_RECORDS FOR THE EXERCISE_.
━━━

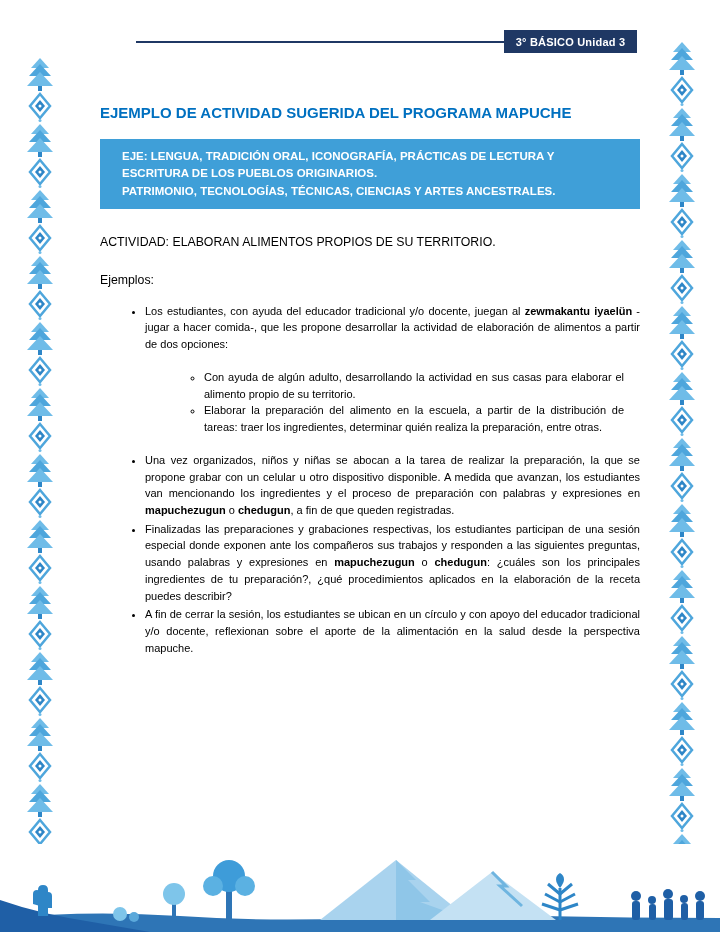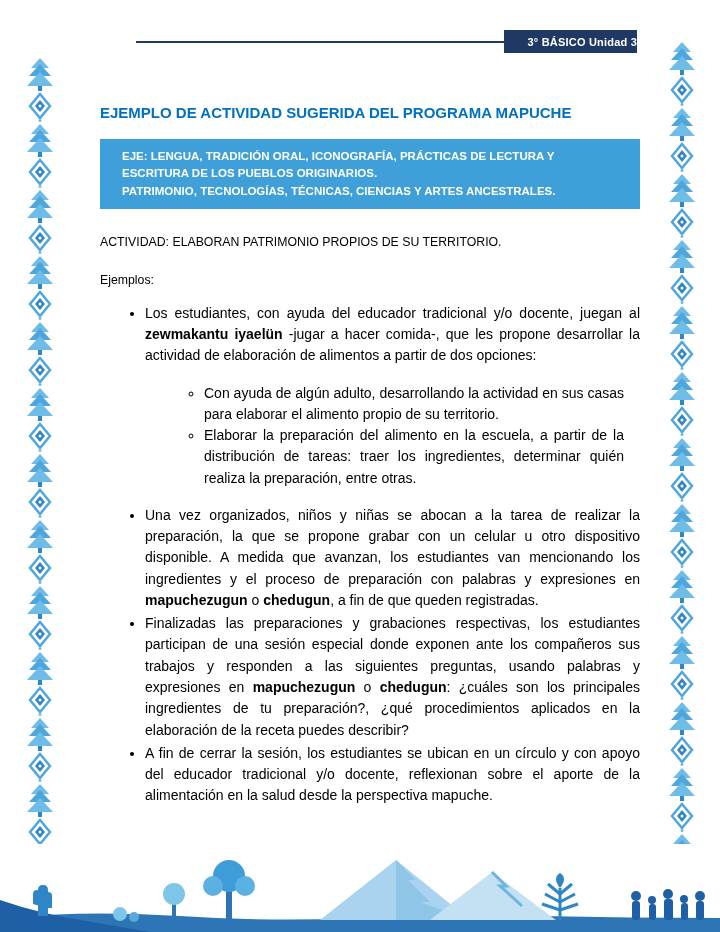--- a/index.html
+++ b/index.html
@@ -8,7 +8,7 @@
 
   .top-rule{position:absolute;left:136px;top:41px;width:501px;height:2px;background:#1F3864}
   .badge{position:absolute;left:504px;top:30px;width:133px;height:23px;background:#1F3864;
-         color:#fff;font-size:11px;font-weight:bold;display:flex;align-items:center;justify-content:flex-end;
+         color:#fff;font-size:11px;font-weight:bold;display:flex;align-items:center;justify-content:center;
          letter-spacing:.2px;white-space:nowrap}
 
   .border{position:absolute}

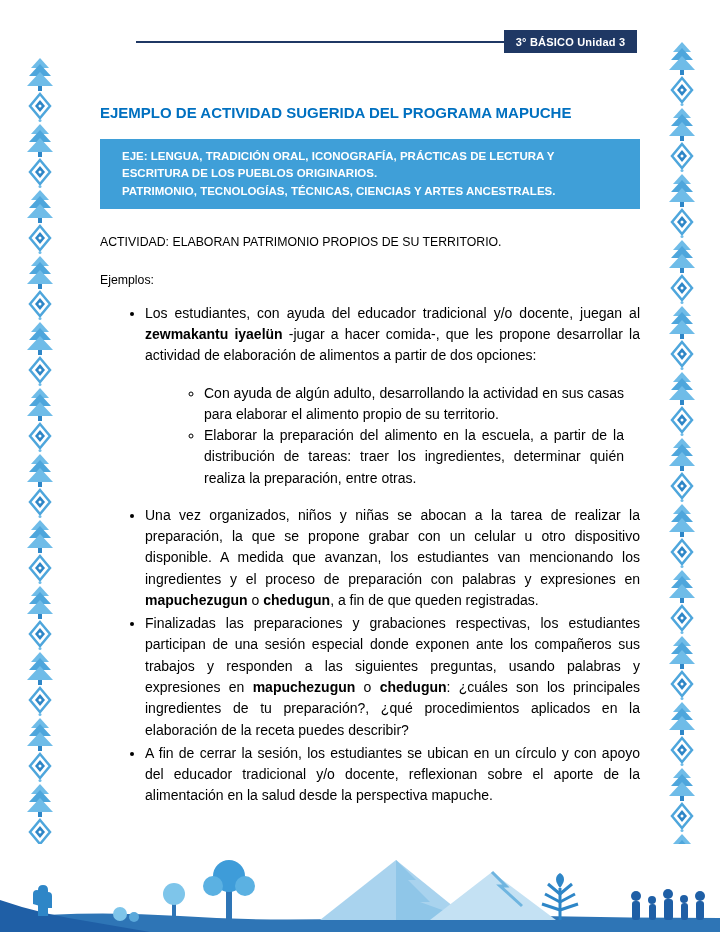--- a/index.html
+++ b/index.html
@@ -80,7 +80,7 @@
       <p>PATRIMONIO, TECNOLOGÍAS, TÉCNICAS, CIENCIAS Y ARTES ANCESTRALES.</p>
     </div>
 
-    <p class="actividad">ACTIVIDAD: ELABORAN PATRIMONIO PROPIOS DE SU TERRITORIO.</p>
+    <p class="actividad">ACTIVIDAD: ELABORAN ALIMENTOS PROPIOS DE SU TERRITORIO.</p>
 
     <p class="ejemplos">Ejemplos:</p>
 

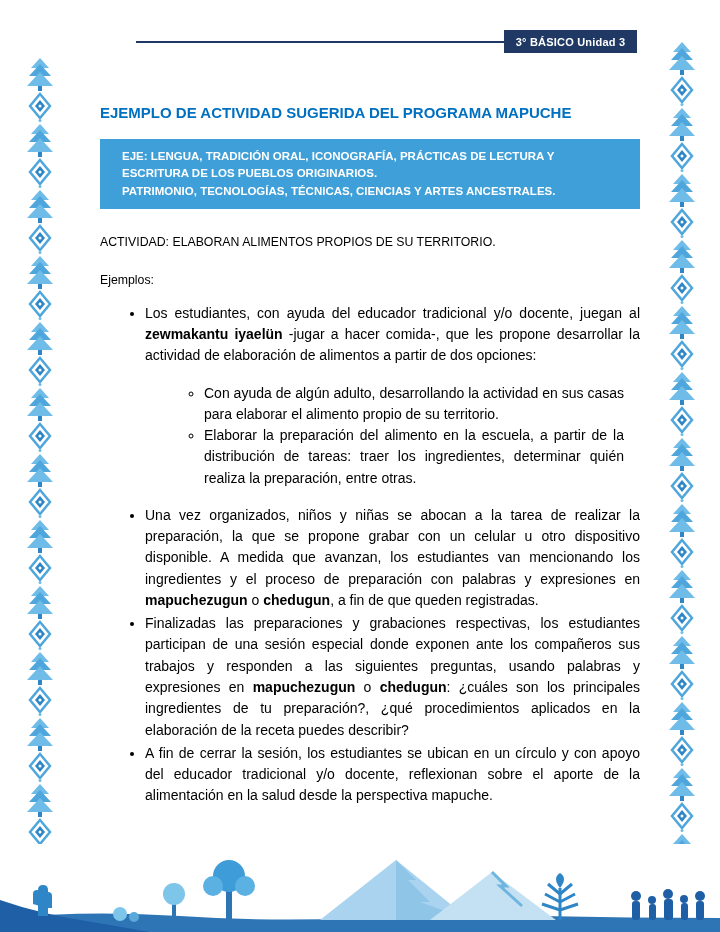--- a/index.html
+++ b/index.html
@@ -21,7 +21,7 @@
            padding:9px 22px;margin-bottom:26px}
   .actividad{font-size:12.3px;margin-bottom:24px}
   .ejemplos{font-size:12.3px;margin-bottom:16px}
-  .bullets{margin:0;padding-left:45px;font-size:14px;line-height:1.52;text-align:justify;list-style-type:disc}
+  .bullets{margin:0;padding-left:45px;font-size:11px;line-height:1.52;text-align:justify;list-style-type:disc}
   .bullets>li{margin-bottom:2px}
   .subs{list-style-type:circle;padding-left:43px;margin:16px}
   .b{font-weight:bold}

━━━

_PROBLEM TO WORK ON_. Could you give the listing above again word for word, without any pictures?

_ANSWER BELOW_.
--- a/index.html
+++ b/index.html
@@ -8,7 +8,7 @@
 
   .top-rule{position:absolute;left:136px;top:41px;width:501px;height:2px;background:#1F3864}
   .badge{position:absolute;left:504px;top:30px;width:133px;height:23px;background:#1F3864;
-         color:#fff;font-size:11px;font-weight:bold;display:flex;align-items:center;justify-content:flex-end;
+         color:#fff;font-size:11px;font-weight:bold;display:flex;align-items:center;justify-content:center;
          letter-spacing:.2px;white-space:nowrap}
 
   .border{position:absolute}

--- a/index.html
+++ b/index.html
@@ -80,7 +80,7 @@
       <p>PATRIMONIO, TECNOLOGÍAS, TÉCNICAS, CIENCIAS Y ARTES ANCESTRALES.</p>
     </div>
 
-    <p class="actividad">ACTIVIDAD: ELABORAN PATRIMONIO PROPIOS DE SU TERRITORIO.</p>
+    <p class="actividad">ACTIVIDAD: ELABORAN ALIMENTOS PROPIOS DE SU TERRITORIO.</p>
 
     <p class="ejemplos">Ejemplos:</p>
 

--- a/index.html
+++ b/index.html
@@ -21,7 +21,7 @@
            padding:9px 22px;margin-bottom:26px}
   .actividad{font-size:12.3px;margin-bottom:24px}
   .ejemplos{font-size:12.3px;margin-bottom:16px}
-  .bullets{margin:0;padding-left:45px;font-size:14px;line-height:1.52;text-align:justify;list-style-type:disc}
+  .bullets{margin:0;padding-left:45px;font-size:11px;line-height:1.52;text-align:justify;list-style-type:disc}
   .bullets>li{margin-bottom:2px}
   .subs{list-style-type:circle;padding-left:43px;margin:16px}
   .b{font-weight:bold}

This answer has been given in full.